- _EXERCISE INSTRUCTIONS_:
Transcribe word for word the section of the records below that opens with the line containing "gap: 16px ->" and closes with the line containing "html: none ->"; drop every picture.

- _RECORDED INFORMATION_:
* * *

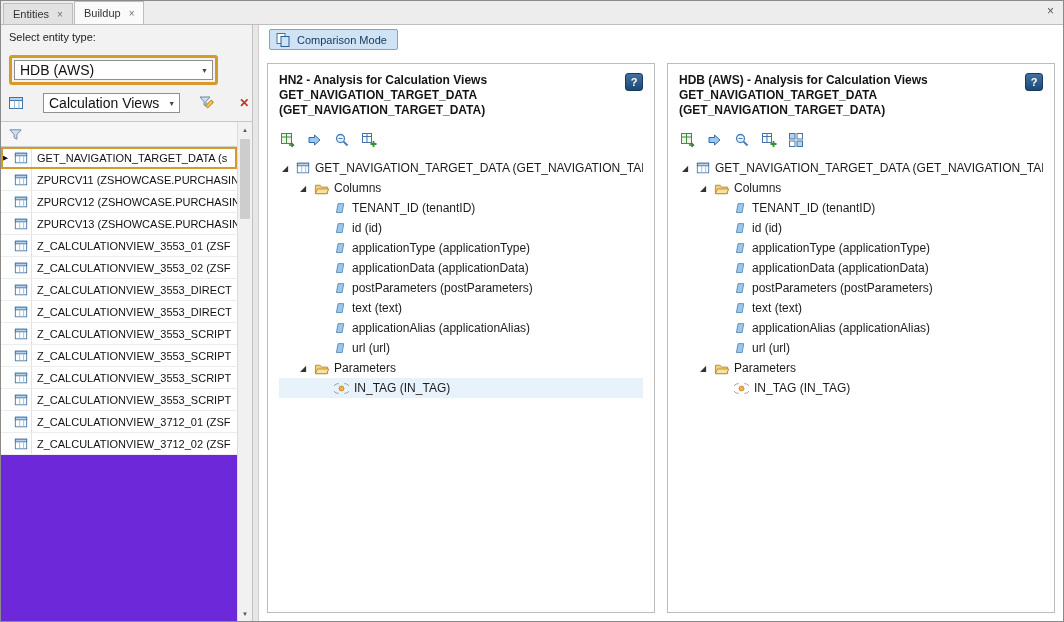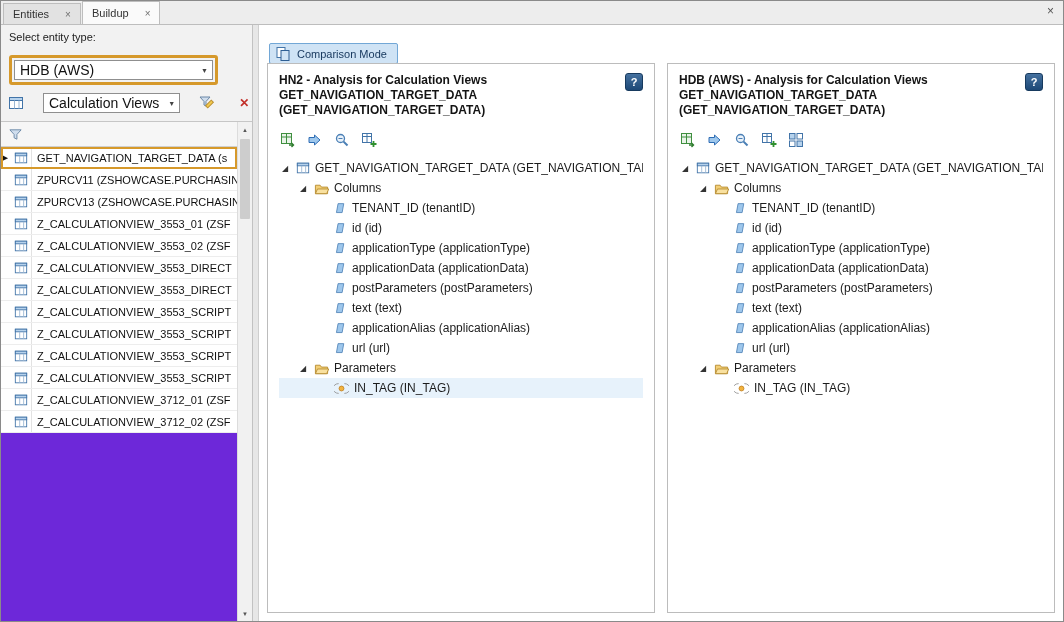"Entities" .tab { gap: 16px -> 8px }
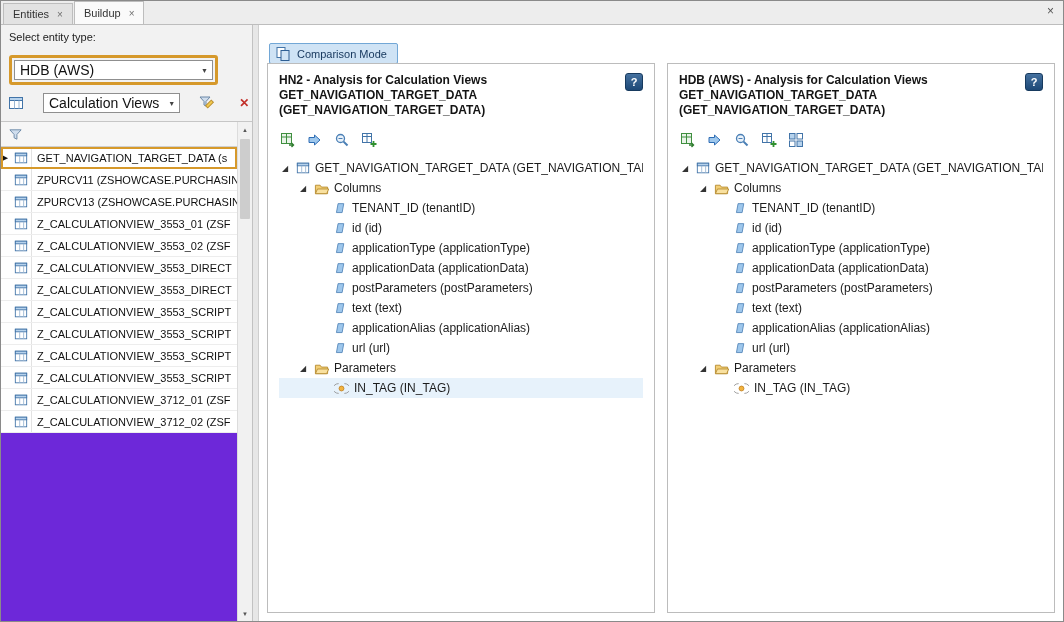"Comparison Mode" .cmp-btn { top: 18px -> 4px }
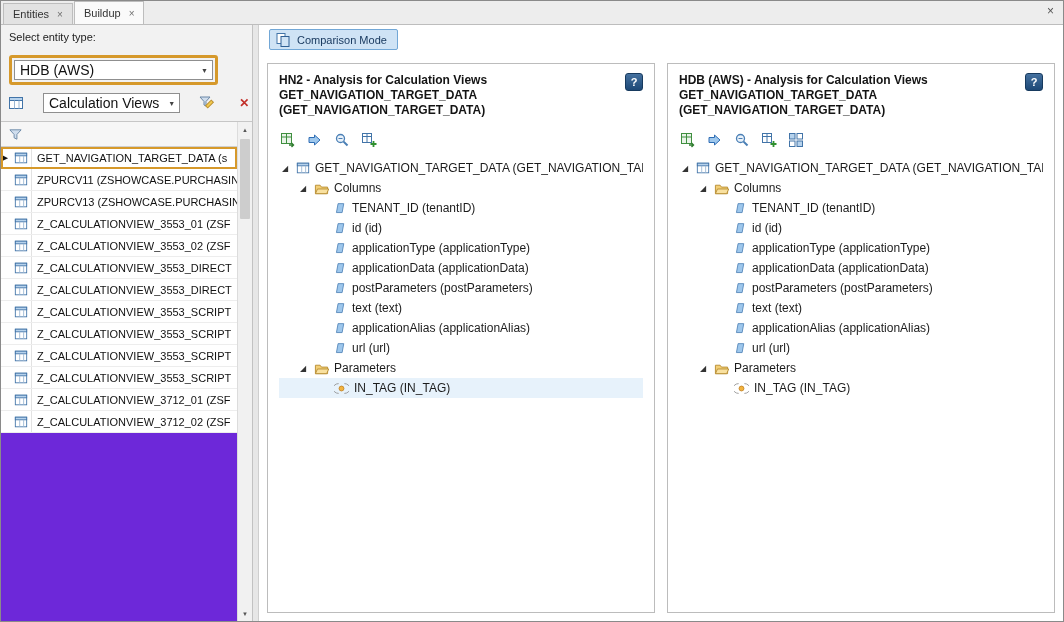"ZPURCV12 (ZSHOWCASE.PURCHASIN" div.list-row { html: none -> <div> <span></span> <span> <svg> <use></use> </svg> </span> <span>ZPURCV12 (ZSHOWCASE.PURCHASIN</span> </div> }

* * *

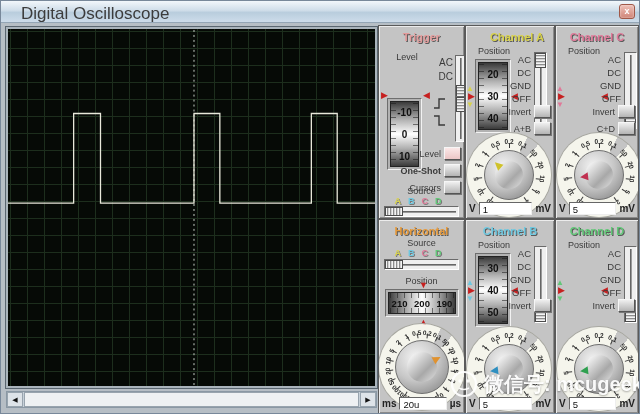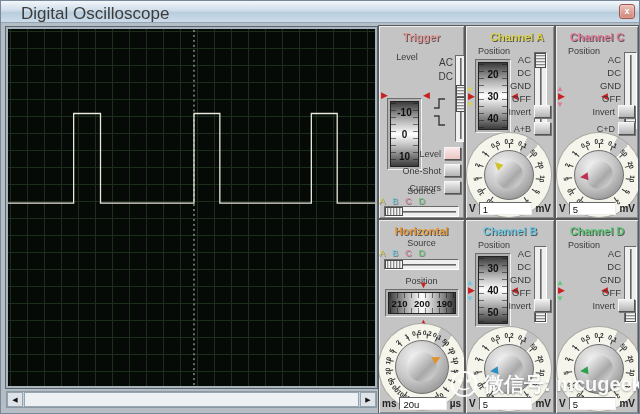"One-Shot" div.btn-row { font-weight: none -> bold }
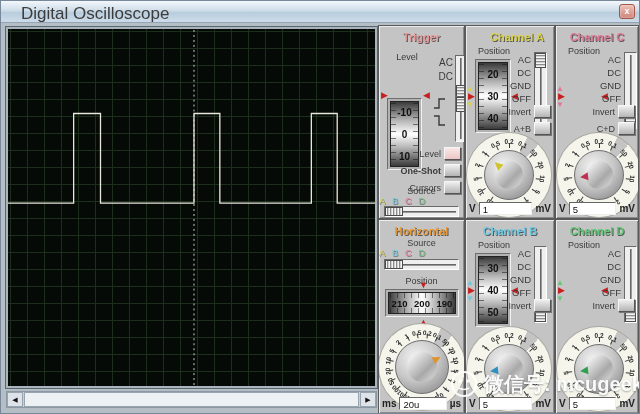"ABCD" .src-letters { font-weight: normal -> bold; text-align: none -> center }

* * *

- _SOLUTION FOR THIS TASK_:
"Entities" .tab { gap: 16px -> 8px }
"Comparison Mode" .cmp-btn { top: 18px -> 4px }
"ZPURCV12 (ZSHOWCASE.PURCHASIN" div.list-row { html: none -> <div> <span></span> <span> <svg> <use></use> </svg> </span> <span>ZPURCV12 (ZSHOWCASE.PURCHASIN</span> </div> }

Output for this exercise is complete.